▶ WHAT YOU ARE ASKED TO DO
Copy each record below faithfully, leaving out images.

Front-end code change data
- - - - -

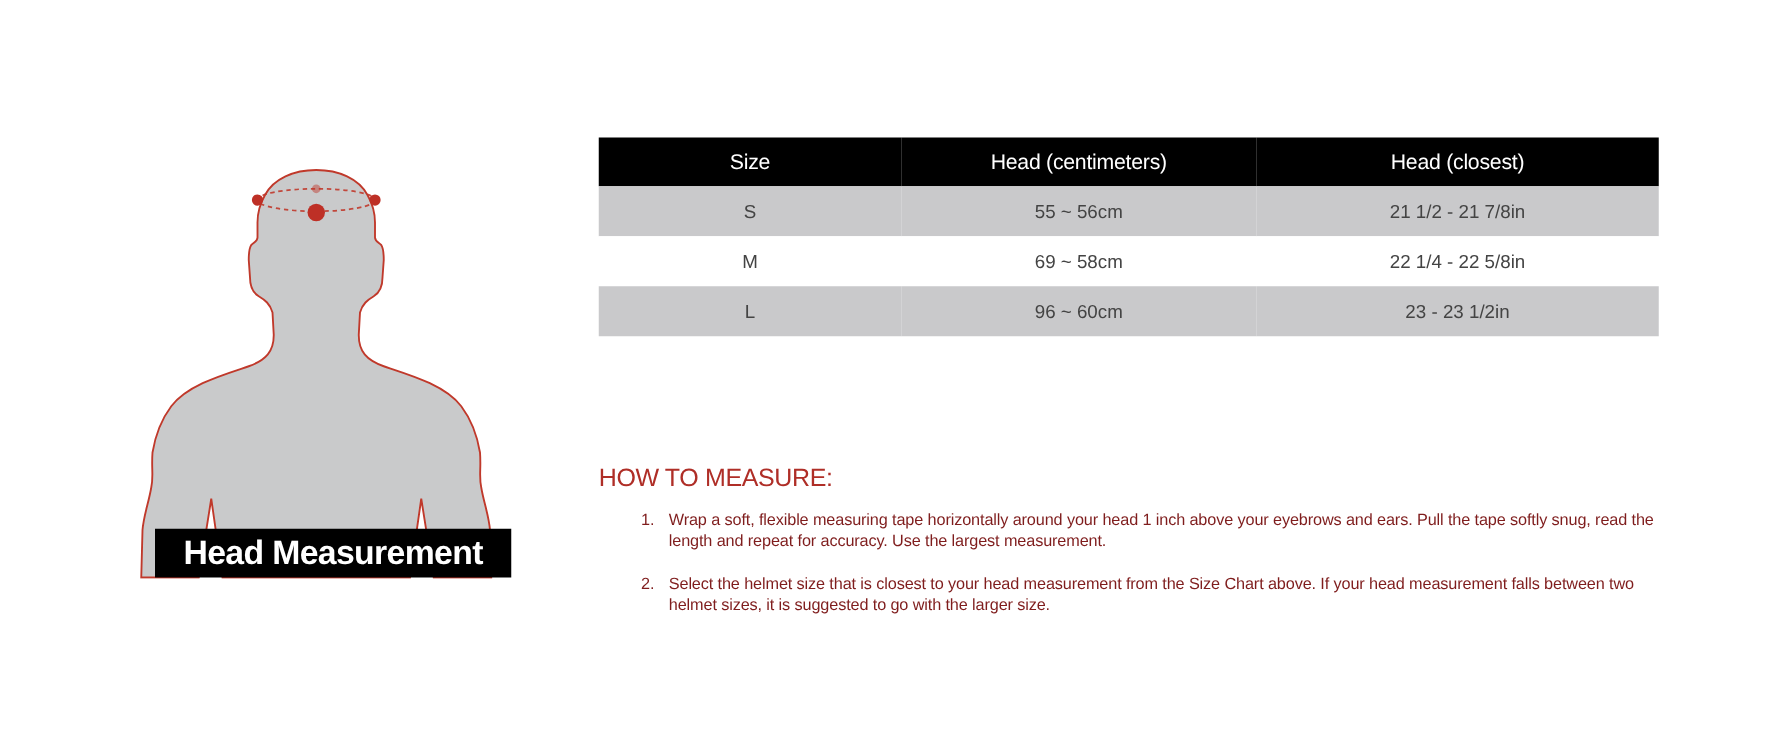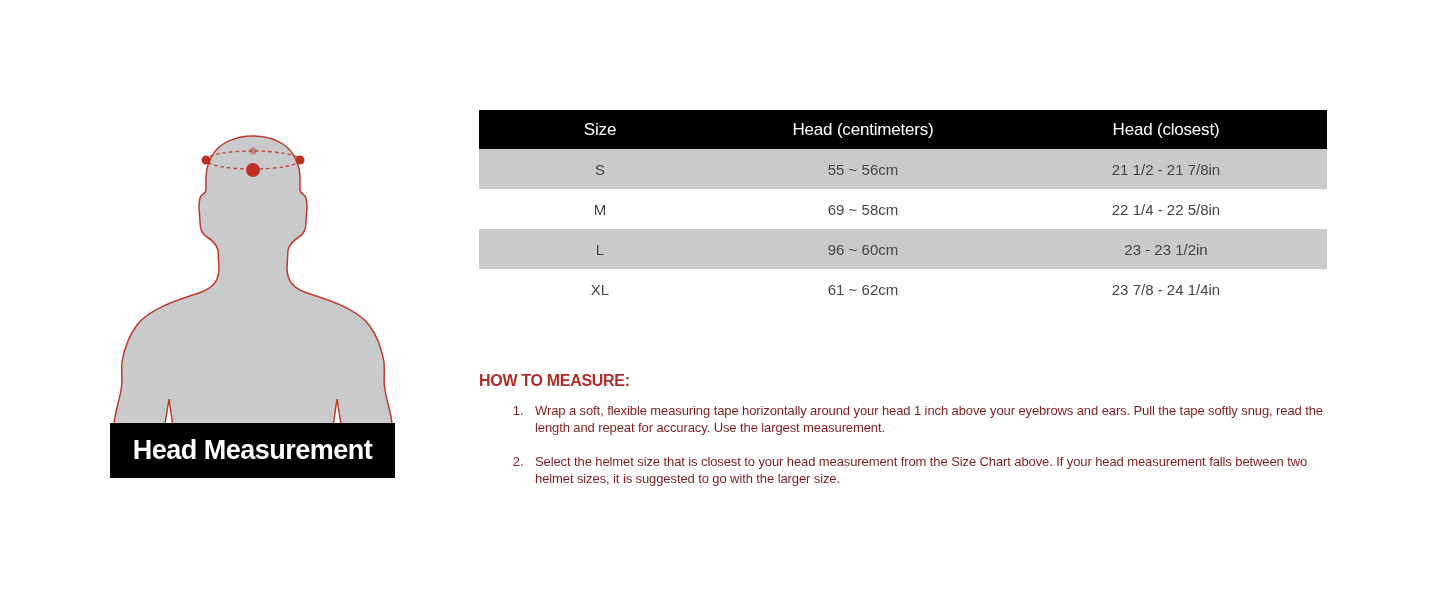--- a/index.html
+++ b/index.html
@@ -190,11 +190,6 @@
           <td>96 ~ 60cm</td>
           <td>23 - 23 1/2in</td>
         </tr>
-        <tr>
-          <td>XL</td>
-          <td>61 ~ 62cm</td>
-          <td>23 7/8 - 24 1/4in</td>
-        </tr>
       </tbody>
   </table>
 

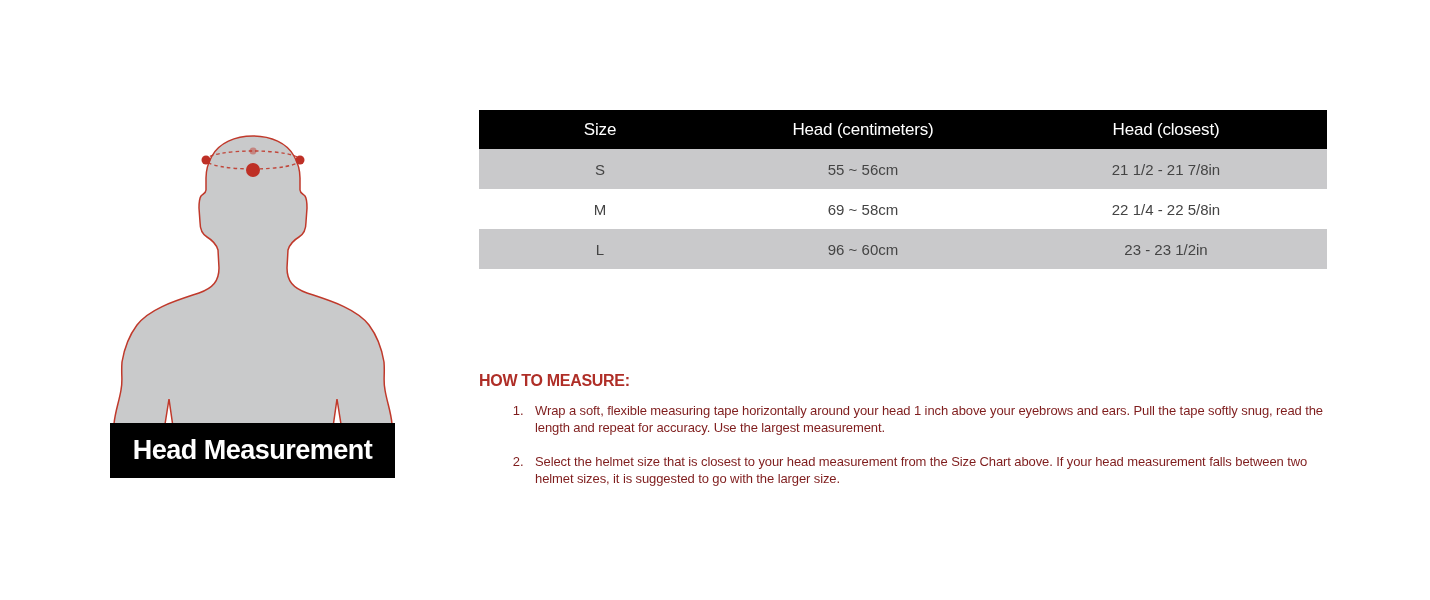--- a/index.html
+++ b/index.html
@@ -89,8 +89,8 @@
   }
   .howto-heading {
     margin: 0;
-    font-size: 16px;
-    font-weight: bold;
+    font-size: 20px;
+    font-weight: normal;
     letter-spacing: -0.3px;
     color: var(--heading-red, #AF2E27);
   }

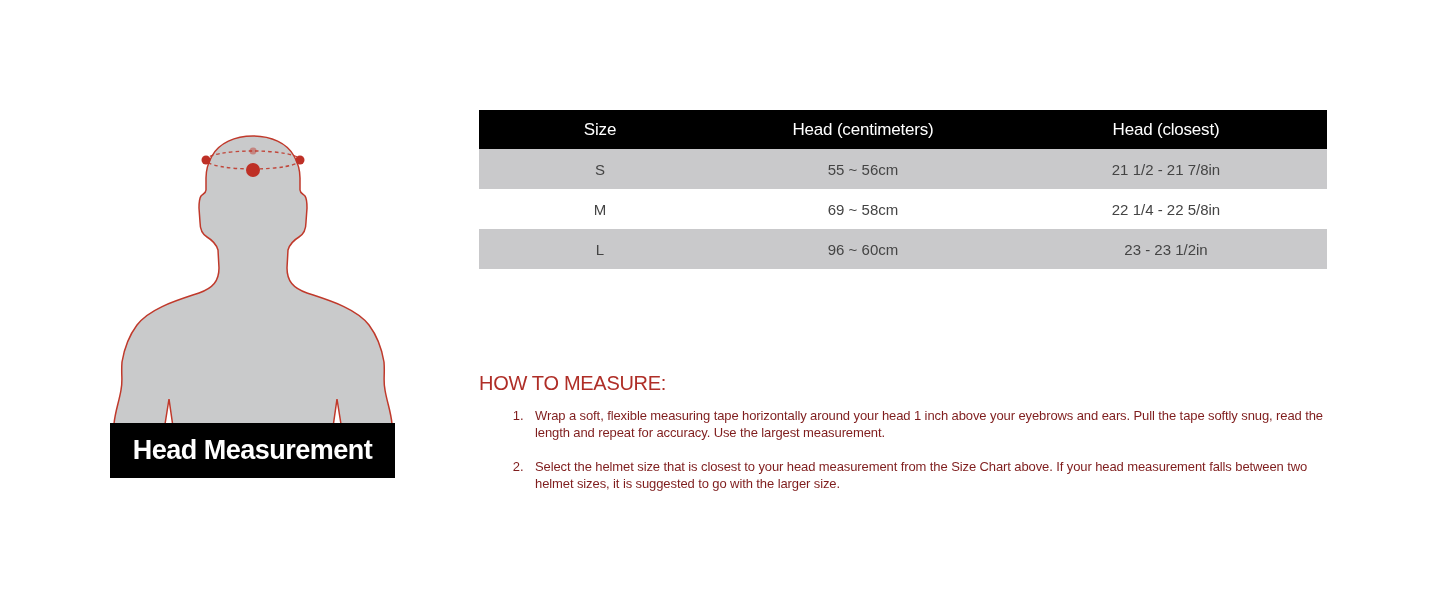--- a/index.html
+++ b/index.html
@@ -37,10 +37,10 @@
   .tape-dot.faded { opacity: 0.45; }
   .figure-caption {
     position: absolute;
-    left: 0;
+    left: 14px;
     top: 290px;
     width: 285px;
-    height: 55px;
+    height: 39px;
     background: var(--caption-bg, #000000);
     color: var(--caption-text, #ffffff);
     display: flex;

- - - - -

▶ RESPONSE FOR THIS EXERCISE
--- a/index.html
+++ b/index.html
@@ -190,11 +190,6 @@
           <td>96 ~ 60cm</td>
           <td>23 - 23 1/2in</td>
         </tr>
-        <tr>
-          <td>XL</td>
-          <td>61 ~ 62cm</td>
-          <td>23 7/8 - 24 1/4in</td>
-        </tr>
       </tbody>
   </table>
 

--- a/index.html
+++ b/index.html
@@ -89,8 +89,8 @@
   }
   .howto-heading {
     margin: 0;
-    font-size: 16px;
-    font-weight: bold;
+    font-size: 20px;
+    font-weight: normal;
     letter-spacing: -0.3px;
     color: var(--heading-red, #AF2E27);
   }

--- a/index.html
+++ b/index.html
@@ -37,10 +37,10 @@
   .tape-dot.faded { opacity: 0.45; }
   .figure-caption {
     position: absolute;
-    left: 0;
+    left: 14px;
     top: 290px;
     width: 285px;
-    height: 55px;
+    height: 39px;
     background: var(--caption-bg, #000000);
     color: var(--caption-text, #ffffff);
     display: flex;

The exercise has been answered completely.